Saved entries
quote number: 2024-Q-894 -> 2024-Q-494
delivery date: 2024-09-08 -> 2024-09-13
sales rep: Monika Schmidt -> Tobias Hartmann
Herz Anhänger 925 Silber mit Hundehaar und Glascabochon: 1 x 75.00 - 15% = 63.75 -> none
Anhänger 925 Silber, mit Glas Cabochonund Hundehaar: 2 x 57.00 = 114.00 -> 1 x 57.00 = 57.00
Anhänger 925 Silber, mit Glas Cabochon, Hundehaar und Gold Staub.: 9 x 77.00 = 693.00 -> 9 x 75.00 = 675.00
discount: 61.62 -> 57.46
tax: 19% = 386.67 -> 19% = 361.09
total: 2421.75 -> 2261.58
--
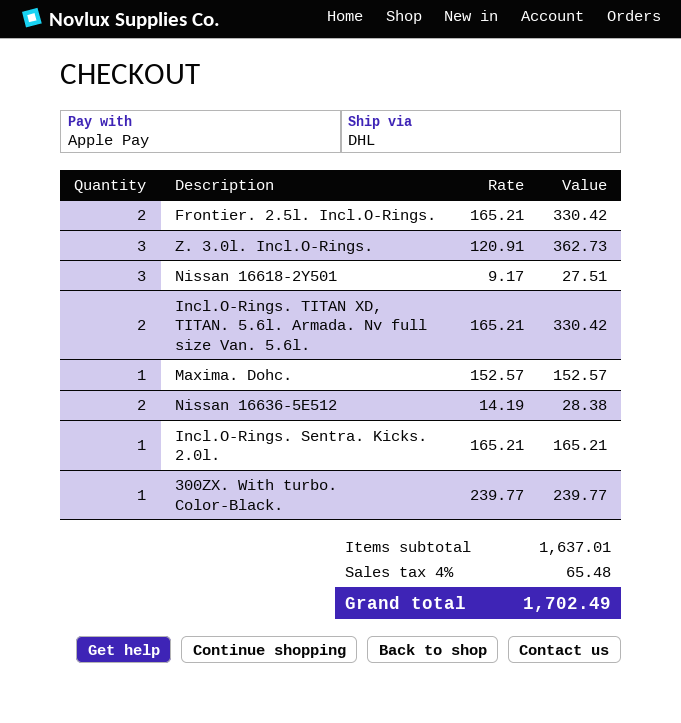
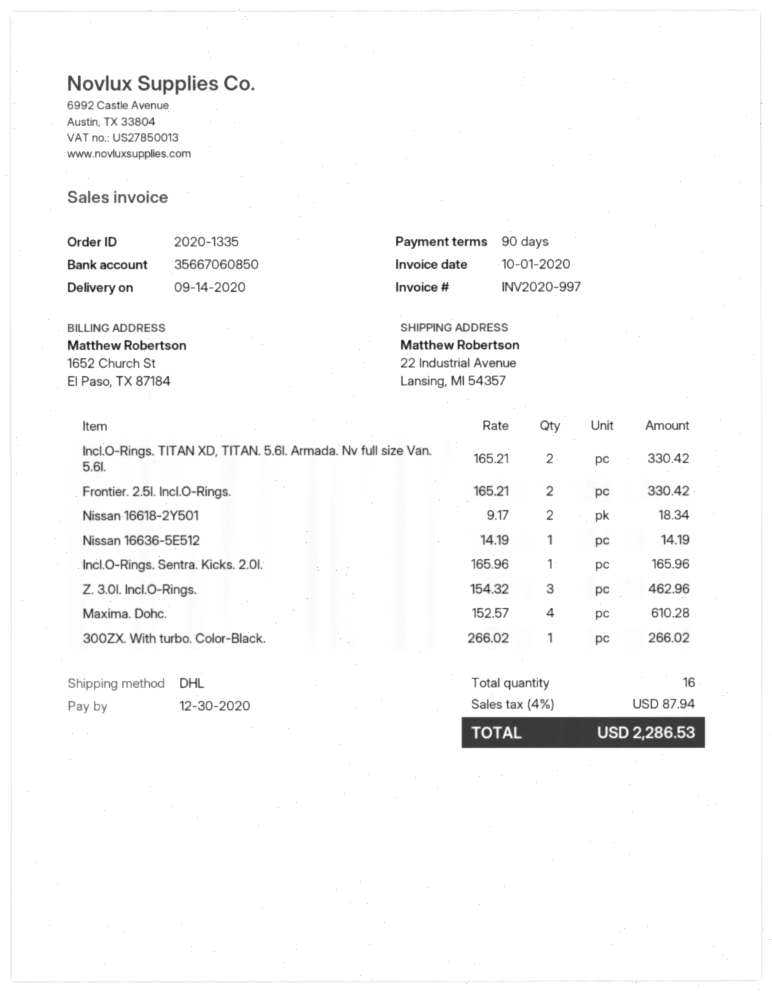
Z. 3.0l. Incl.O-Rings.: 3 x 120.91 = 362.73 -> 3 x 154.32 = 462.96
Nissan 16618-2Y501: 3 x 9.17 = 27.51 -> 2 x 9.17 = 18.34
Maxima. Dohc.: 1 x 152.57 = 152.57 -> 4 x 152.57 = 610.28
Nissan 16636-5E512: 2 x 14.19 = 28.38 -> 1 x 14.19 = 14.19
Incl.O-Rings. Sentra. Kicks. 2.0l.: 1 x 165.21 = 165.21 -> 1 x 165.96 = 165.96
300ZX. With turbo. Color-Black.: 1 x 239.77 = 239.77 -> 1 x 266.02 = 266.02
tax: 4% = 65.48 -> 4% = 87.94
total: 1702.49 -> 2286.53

• WHAT IS REQUIRED:
Find the line with "quote number: 2024-Q-894 -> 2024-Q-494" in the entries above. Retype it and each line after it, exactly, through the line with "total: 2421.75 -> 2261.58", and stop there.

• EXERCISE ANSWER:
quote number: 2024-Q-894 -> 2024-Q-494
delivery date: 2024-09-08 -> 2024-09-13
sales rep: Monika Schmidt -> Tobias Hartmann
Herz Anhänger 925 Silber mit Hundehaar und Glascabochon: 1 x 75.00 - 15% = 63.75 -> none
Anhänger 925 Silber, mit Glas Cabochonund Hundehaar: 2 x 57.00 = 114.00 -> 1 x 57.00 = 57.00
Anhänger 925 Silber, mit Glas Cabochon, Hundehaar und Gold Staub.: 9 x 77.00 = 693.00 -> 9 x 75.00 = 675.00
discount: 61.62 -> 57.46
tax: 19% = 386.67 -> 19% = 361.09
total: 2421.75 -> 2261.58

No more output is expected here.